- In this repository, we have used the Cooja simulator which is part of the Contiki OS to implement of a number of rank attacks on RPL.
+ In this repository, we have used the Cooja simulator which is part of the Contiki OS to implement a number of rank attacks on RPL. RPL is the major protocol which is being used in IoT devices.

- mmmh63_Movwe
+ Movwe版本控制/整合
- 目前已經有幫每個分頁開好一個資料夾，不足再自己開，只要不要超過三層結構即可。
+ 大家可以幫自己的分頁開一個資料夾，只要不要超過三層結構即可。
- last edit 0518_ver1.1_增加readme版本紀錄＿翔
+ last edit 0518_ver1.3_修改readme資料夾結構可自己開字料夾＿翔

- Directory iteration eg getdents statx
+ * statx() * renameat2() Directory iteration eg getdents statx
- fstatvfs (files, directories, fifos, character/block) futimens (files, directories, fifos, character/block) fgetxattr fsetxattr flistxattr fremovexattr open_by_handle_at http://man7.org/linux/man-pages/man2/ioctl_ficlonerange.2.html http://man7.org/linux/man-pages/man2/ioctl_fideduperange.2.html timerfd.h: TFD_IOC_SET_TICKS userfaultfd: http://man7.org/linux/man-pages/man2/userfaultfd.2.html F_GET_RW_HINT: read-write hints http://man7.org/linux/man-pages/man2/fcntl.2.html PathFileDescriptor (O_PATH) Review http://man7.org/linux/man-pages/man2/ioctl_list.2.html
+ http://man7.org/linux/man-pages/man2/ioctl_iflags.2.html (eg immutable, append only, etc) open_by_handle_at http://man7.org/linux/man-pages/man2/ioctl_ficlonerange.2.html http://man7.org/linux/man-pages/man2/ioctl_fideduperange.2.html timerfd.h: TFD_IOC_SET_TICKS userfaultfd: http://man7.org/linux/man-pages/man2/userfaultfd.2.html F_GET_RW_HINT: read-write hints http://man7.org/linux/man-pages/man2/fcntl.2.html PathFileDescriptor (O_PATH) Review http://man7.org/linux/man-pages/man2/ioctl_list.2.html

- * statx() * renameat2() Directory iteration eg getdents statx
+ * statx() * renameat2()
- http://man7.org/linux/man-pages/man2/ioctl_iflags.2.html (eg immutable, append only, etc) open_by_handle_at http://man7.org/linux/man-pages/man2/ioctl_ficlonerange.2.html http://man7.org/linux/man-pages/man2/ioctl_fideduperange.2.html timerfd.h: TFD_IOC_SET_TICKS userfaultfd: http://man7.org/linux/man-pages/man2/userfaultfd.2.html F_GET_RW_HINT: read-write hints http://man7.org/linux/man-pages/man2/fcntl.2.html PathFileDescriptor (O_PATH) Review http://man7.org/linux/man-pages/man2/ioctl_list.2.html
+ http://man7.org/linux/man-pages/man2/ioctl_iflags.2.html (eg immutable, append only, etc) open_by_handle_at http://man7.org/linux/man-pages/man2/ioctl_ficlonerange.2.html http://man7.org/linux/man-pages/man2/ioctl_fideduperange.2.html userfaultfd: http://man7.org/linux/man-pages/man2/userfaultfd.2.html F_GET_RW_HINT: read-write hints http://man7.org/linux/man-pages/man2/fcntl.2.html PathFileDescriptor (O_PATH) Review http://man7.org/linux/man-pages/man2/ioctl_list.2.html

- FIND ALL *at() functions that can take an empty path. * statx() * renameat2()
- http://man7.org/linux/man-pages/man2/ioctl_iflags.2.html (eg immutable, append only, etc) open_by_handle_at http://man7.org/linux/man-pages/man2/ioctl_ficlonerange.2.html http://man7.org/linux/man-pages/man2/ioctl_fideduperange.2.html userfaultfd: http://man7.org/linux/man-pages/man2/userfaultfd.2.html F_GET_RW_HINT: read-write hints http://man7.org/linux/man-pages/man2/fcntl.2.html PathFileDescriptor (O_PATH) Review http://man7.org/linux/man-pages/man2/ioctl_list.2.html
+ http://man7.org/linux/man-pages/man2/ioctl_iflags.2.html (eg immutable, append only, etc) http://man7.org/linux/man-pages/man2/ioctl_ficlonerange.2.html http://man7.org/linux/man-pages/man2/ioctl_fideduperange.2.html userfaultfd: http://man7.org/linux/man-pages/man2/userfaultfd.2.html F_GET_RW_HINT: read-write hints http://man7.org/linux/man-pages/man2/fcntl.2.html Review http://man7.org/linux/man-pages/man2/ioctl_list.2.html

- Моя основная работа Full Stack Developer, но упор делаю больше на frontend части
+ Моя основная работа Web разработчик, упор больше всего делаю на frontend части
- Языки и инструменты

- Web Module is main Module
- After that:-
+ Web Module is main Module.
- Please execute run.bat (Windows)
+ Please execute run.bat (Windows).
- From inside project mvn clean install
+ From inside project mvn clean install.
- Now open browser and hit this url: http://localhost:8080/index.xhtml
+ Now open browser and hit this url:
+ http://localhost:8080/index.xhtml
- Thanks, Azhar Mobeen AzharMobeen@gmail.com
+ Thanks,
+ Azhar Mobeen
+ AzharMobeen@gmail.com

○ ○ ○ ○ ○ ○ ○

# Work request
Would you output every record above exactly as it stands?

# Task solution
- In this repository, we have used the Cooja simulator which is part of the Contiki OS to implement of a number of rank attacks on RPL.
+ In this repository, we have used the Cooja simulator which is part of the Contiki OS to implement a number of rank attacks on RPL. RPL is the major protocol which is being used in IoT devices.

- mmmh63_Movwe
+ Movwe版本控制/整合
- 目前已經有幫每個分頁開好一個資料夾，不足再自己開，只要不要超過三層結構即可。
+ 大家可以幫自己的分頁開一個資料夾，只要不要超過三層結構即可。
- last edit 0518_ver1.1_增加readme版本紀錄＿翔
+ last edit 0518_ver1.3_修改readme資料夾結構可自己開字料夾＿翔

- Directory iteration eg getdents statx
+ * statx() * renameat2() Directory iteration eg getdents statx
- fstatvfs (files, directories, fifos, character/block) futimens (files, directories, fifos, character/block) fgetxattr fsetxattr flistxattr fremovexattr open_by_handle_at http://man7.org/linux/man-pages/man2/ioctl_ficlonerange.2.html http://man7.org/linux/man-pages/man2/ioctl_fideduperange.2.html timerfd.h: TFD_IOC_SET_TICKS userfaultfd: http://man7.org/linux/man-pages/man2/userfaultfd.2.html F_GET_RW_HINT: read-write hints http://man7.org/linux/man-pages/man2/fcntl.2.html PathFileDescriptor (O_PATH) Review http://man7.org/linux/man-pages/man2/ioctl_list.2.html
+ http://man7.org/linux/man-pages/man2/ioctl_iflags.2.html (eg immutable, append only, etc) open_by_handle_at http://man7.org/linux/man-pages/man2/ioctl_ficlonerange.2.html http://man7.org/linux/man-pages/man2/ioctl_fideduperange.2.html timerfd.h: TFD_IOC_SET_TICKS userfaultfd: http://man7.org/linux/man-pages/man2/userfaultfd.2.html F_GET_RW_HINT: read-write hints http://man7.org/linux/man-pages/man2/fcntl.2.html PathFileDescriptor (O_PATH) Review http://man7.org/linux/man-pages/man2/ioctl_list.2.html

- * statx() * renameat2() Directory iteration eg getdents statx
+ * statx() * renameat2()
- http://man7.org/linux/man-pages/man2/ioctl_iflags.2.html (eg immutable, append only, etc) open_by_handle_at http://man7.org/linux/man-pages/man2/ioctl_ficlonerange.2.html http://man7.org/linux/man-pages/man2/ioctl_fideduperange.2.html timerfd.h: TFD_IOC_SET_TICKS userfaultfd: http://man7.org/linux/man-pages/man2/userfaultfd.2.html F_GET_RW_HINT: read-write hints http://man7.org/linux/man-pages/man2/fcntl.2.html PathFileDescriptor (O_PATH) Review http://man7.org/linux/man-pages/man2/ioctl_list.2.html
+ http://man7.org/linux/man-pages/man2/ioctl_iflags.2.html (eg immutable, append only, etc) open_by_handle_at http://man7.org/linux/man-pages/man2/ioctl_ficlonerange.2.html http://man7.org/linux/man-pages/man2/ioctl_fideduperange.2.html userfaultfd: http://man7.org/linux/man-pages/man2/userfaultfd.2.html F_GET_RW_HINT: read-write hints http://man7.org/linux/man-pages/man2/fcntl.2.html PathFileDescriptor (O_PATH) Review http://man7.org/linux/man-pages/man2/ioctl_list.2.html

- FIND ALL *at() functions that can take an empty path. * statx() * renameat2()
- http://man7.org/linux/man-pages/man2/ioctl_iflags.2.html (eg immutable, append only, etc) open_by_handle_at http://man7.org/linux/man-pages/man2/ioctl_ficlonerange.2.html http://man7.org/linux/man-pages/man2/ioctl_fideduperange.2.html userfaultfd: http://man7.org/linux/man-pages/man2/userfaultfd.2.html F_GET_RW_HINT: read-write hints http://man7.org/linux/man-pages/man2/fcntl.2.html PathFileDescriptor (O_PATH) Review http://man7.org/linux/man-pages/man2/ioctl_list.2.html
+ http://man7.org/linux/man-pages/man2/ioctl_iflags.2.html (eg immutable, append only, etc) http://man7.org/linux/man-pages/man2/ioctl_ficlonerange.2.html http://man7.org/linux/man-pages/man2/ioctl_fideduperange.2.html userfaultfd: http://man7.org/linux/man-pages/man2/userfaultfd.2.html F_GET_RW_HINT: read-write hints http://man7.org/linux/man-pages/man2/fcntl.2.html Review http://man7.org/linux/man-pages/man2/ioctl_list.2.html

- Моя основная работа Full Stack Developer, но упор делаю больше на frontend части
+ Моя основная работа Web разработчик, упор больше всего делаю на frontend части
- Языки и инструменты

- Web Module is main Module
- After that:-
+ Web Module is main Module.
- Please execute run.bat (Windows)
+ Please execute run.bat (Windows).
- From inside project mvn clean install
+ From inside project mvn clean install.
- Now open browser and hit this url: http://localhost:8080/index.xhtml
+ Now open browser and hit this url:
+ http://localhost:8080/index.xhtml
- Thanks, Azhar Mobeen AzharMobeen@gmail.com
+ Thanks,
+ Azhar Mobeen
+ AzharMobeen@gmail.com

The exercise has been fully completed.